For all the months of research that home theater and music enthusiasts put into finding the right speakers and electronics for their home theater or stereo music systems, few pay attention to the actual listening room where the setup will be installed. This one link in the chain can be hugely influential on the quality of reproduced sound. It’s no surprise that experts often refer to the listening room as “the forgotten component.”

A room’s particular dimensions–indeed, the arithmetic multiples of its height, width, and length–plus its unique mixture of hard (reflective) and soft (absorbent) surfaces will have profound effects on the quality of the sounds you perceive from your multichannel home theater or simple stereo music system.

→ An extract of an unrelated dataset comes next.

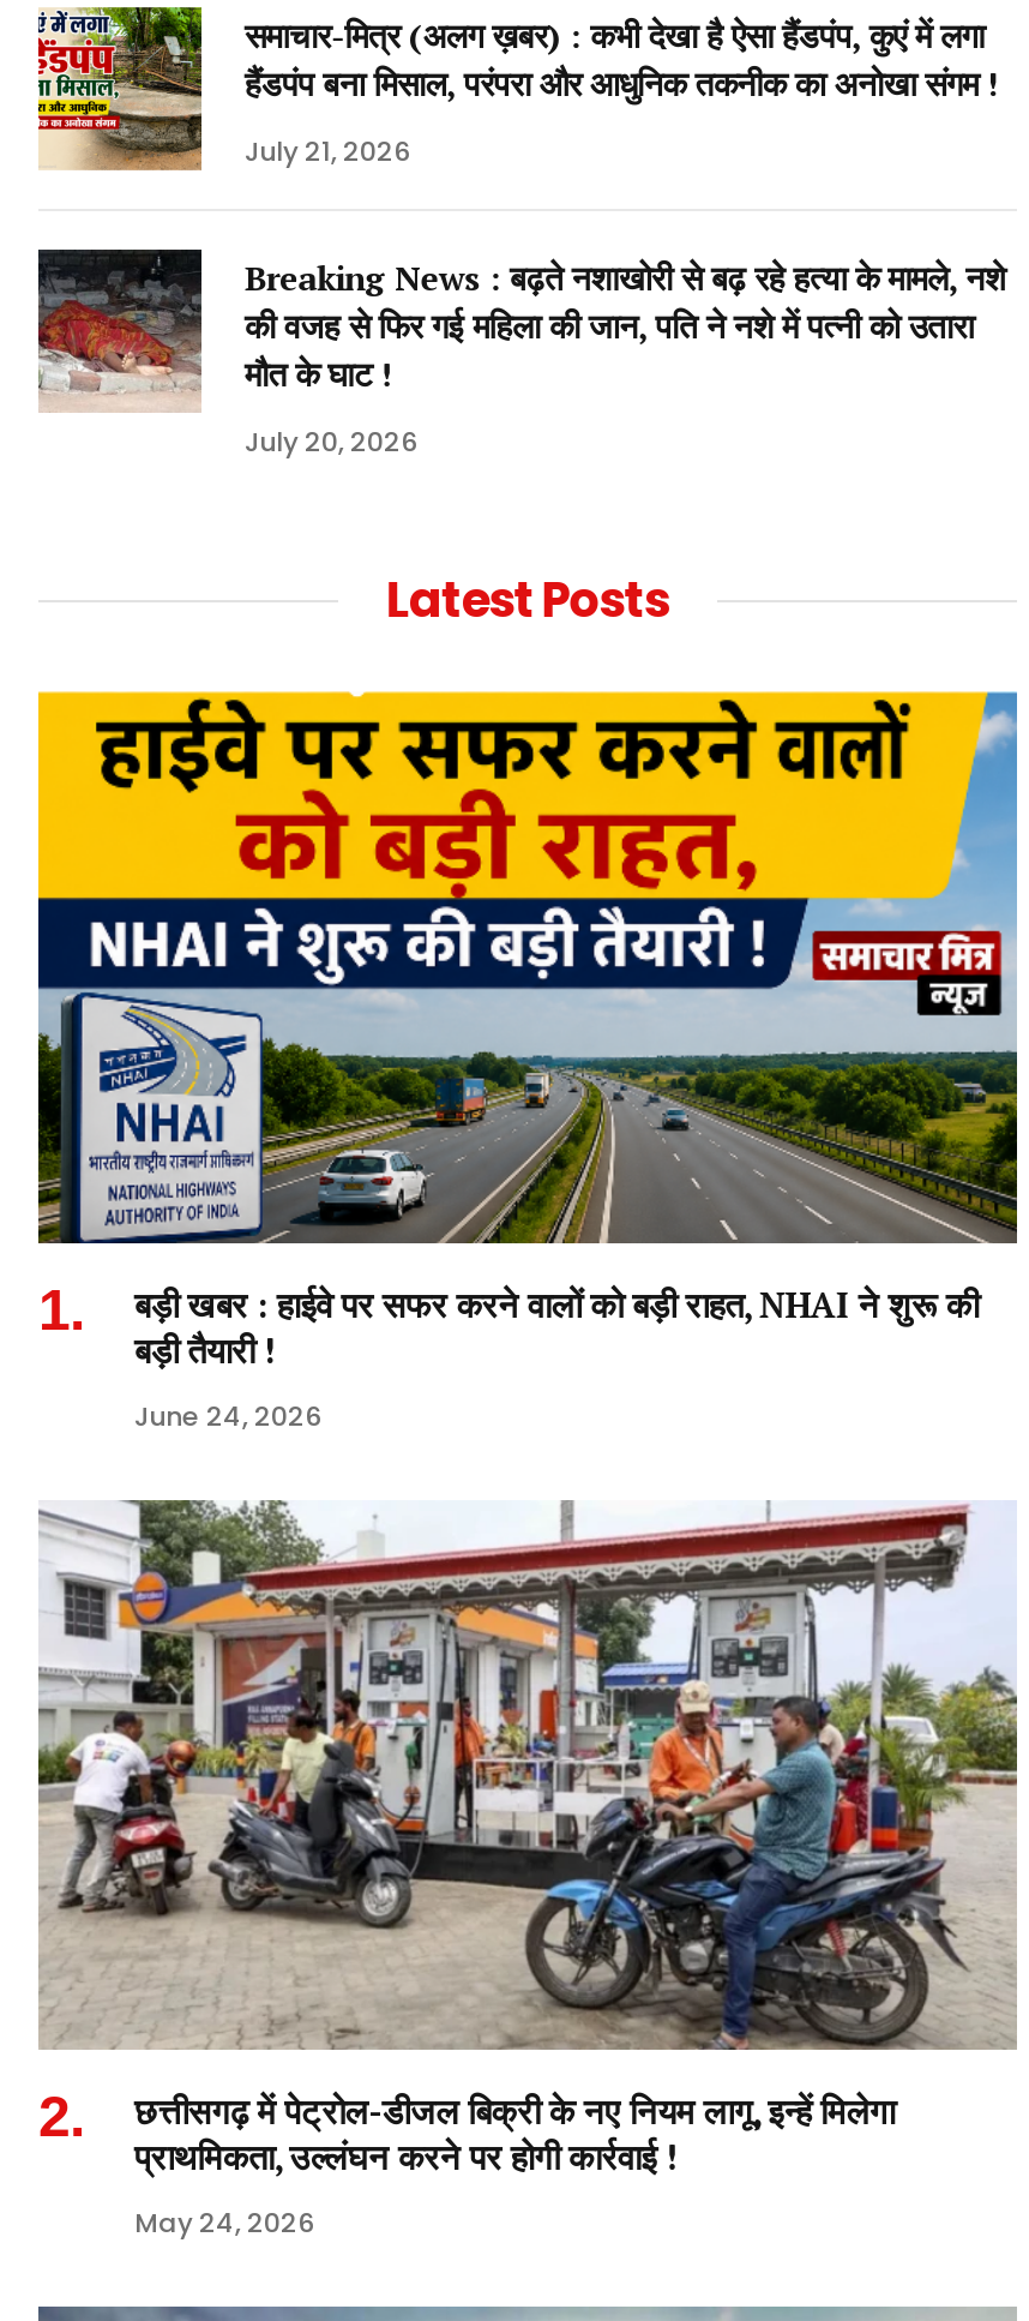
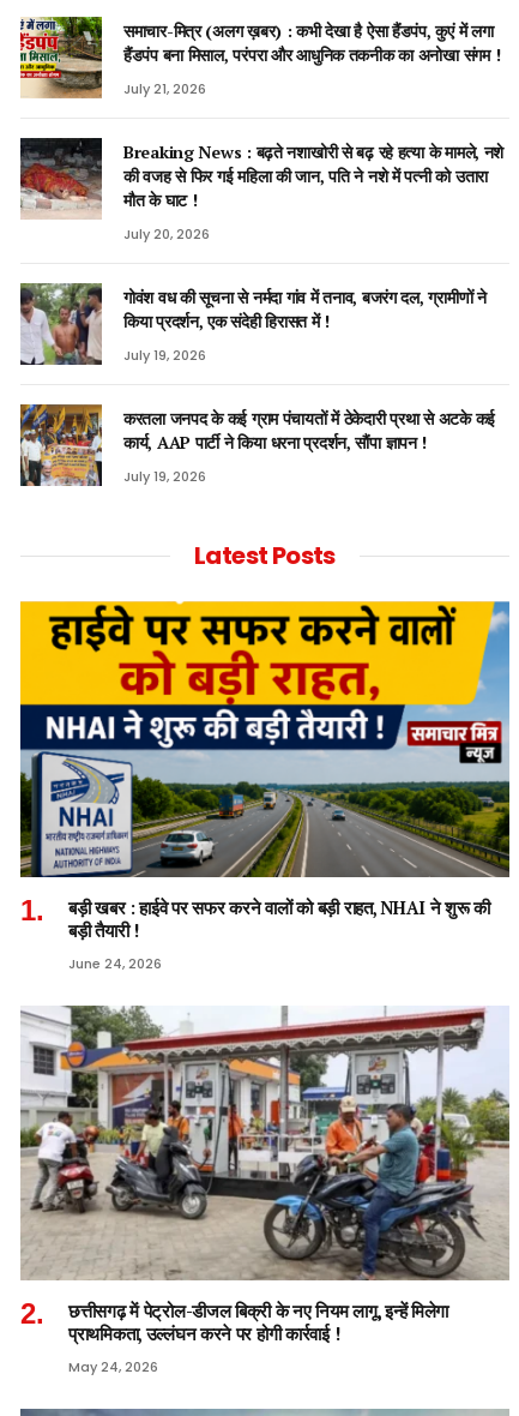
none -> [19,282,495,486] [image] | गोवंश वध की सूचना से नर्मदा गांव में तनाव, बजरंग दल, ग्रामीणों ने | किया प्रदर्शन, एक संदेही हिरासत में ! | July 19, 2026 | करतला जनपद के कई ग्राम पंचायतों में ठेकेदारी प्रथा से अटके कई | कार्य, AAP पार्टी ने किया धरना प्रदर्शन, सौंपा ज्ञापन ! | July 19, 2026
none -> [19,380,103,487] [image]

There’s a lot of confusion about just what constitute ideal room acoustics. The subject has lately been receiving thoughtful discussion on the Axiom web site’s message boards. A recent visitor to those boards posted some important questions:

Using the “golden ratios” for room dimensions, I am building my home theater. The room will be 7-ft 3 inches high by 11-ft 7 inch wide, by 16-ft 10 inches long. From what I have read, the dimensions I have chosen (as a ratio of 1:1.6:2.33) are best for minimizing room peaks and nodes. I am planning to have two rows of four theater seats in the room.< !-

These measures should really tame the bass response (hopefully to nearly ruler-flat!), but what about the rest of the spectrum? I have read that room reflections are what generally muddy the sound of even the best systems, so how should I treat my walls? Do I leave the front wall solid, to allow reflections towards the seating, and then deaden the ceiling and the side and rear walls to eliminate reflected sounds? Do I leave a portion of the sidewalls un-deadened to allow some reflected sound?

All good questions. For those who have the luxury of actually building a room dedicated to home theater, who can choose the dimensions in advance, the “golden ratios” cited above will go a long way to minimizing those pesky standing waves which, in lots of rooms, can make low bass disappear in some parts of the room, while delivering overwhelming bass at other locations.

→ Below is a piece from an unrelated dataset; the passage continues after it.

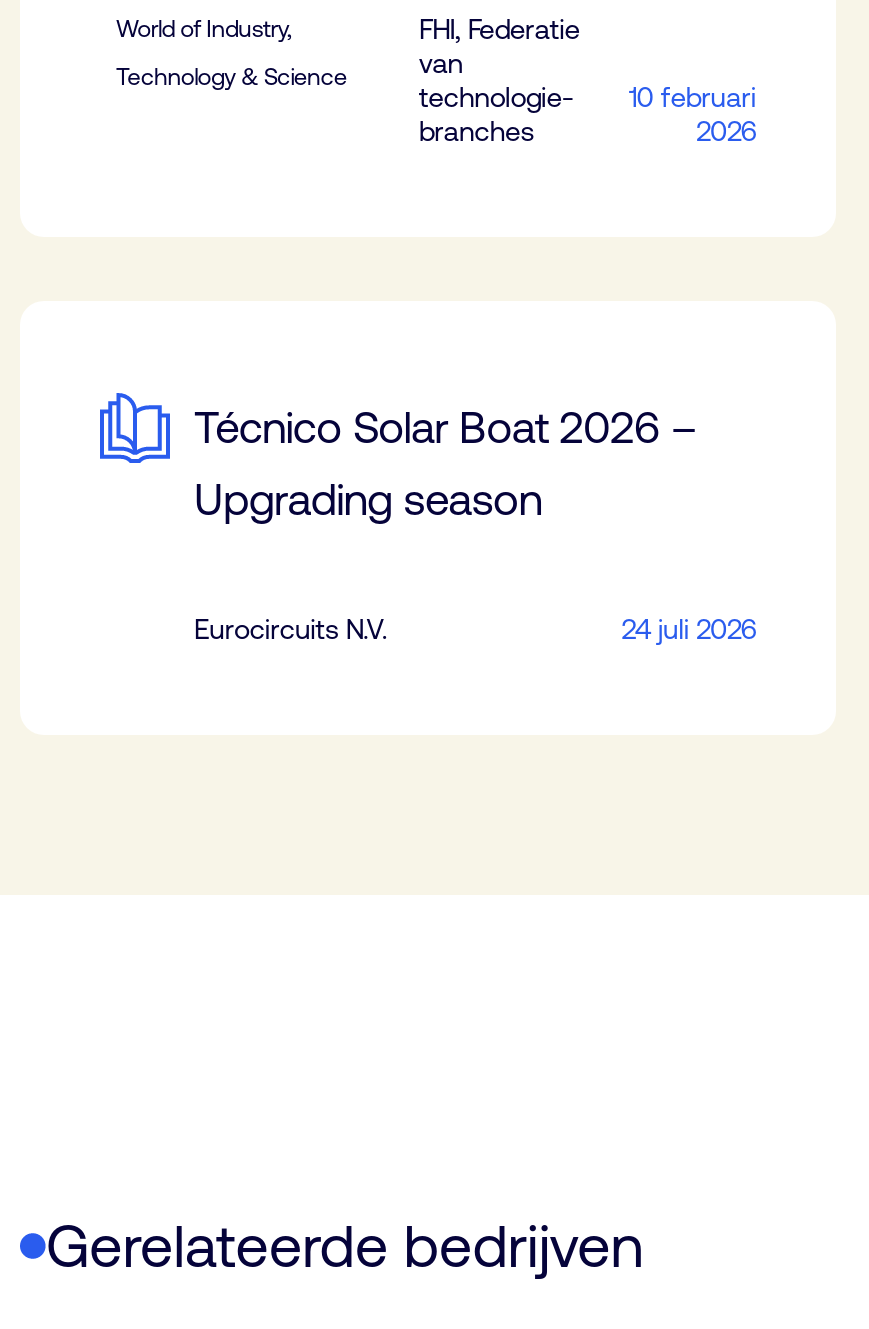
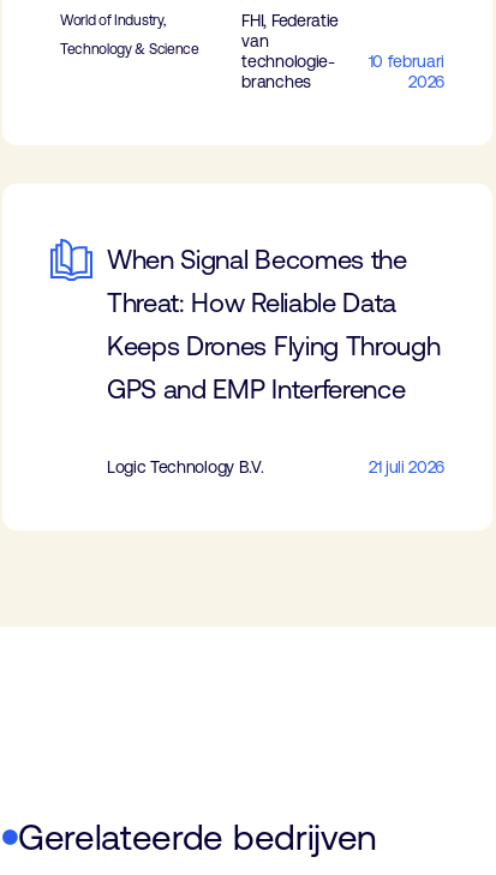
[194,403,696,525] Técnico Solar Boat 2026 – | Upgrading season -> [107,245,440,404] When Signal Becomes the | Threat: How Reliable Data | Keeps Drones Flying Through | GPS and EMP Interference
[194,613,756,645] Eurocircuits N.V. | 24 juli 2026 -> [107,457,444,477] Logic Technology B.V. | 21 juli 2026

The idea of the golden ratio is to find a combination of height, width, and length wherein the room dimensions are not arithmetic multiples of each other. The worst sort of room would be a perfectly square cube. An asymmetrical room, where no single dimension equals or is a multiple of any other, would approach the ideal.

Unfortunately, most of us are stuck with the existing room dimensions and room shapes supplied with the house or apartment we live in. Short of demolition, they can’t be easily altered. So we accommodate the room by adjusting the location of the subwoofer and/or moving the listening seats, in order to achieve the smoothest, deepest bass available to a few audience members on the couch and nearby chairs.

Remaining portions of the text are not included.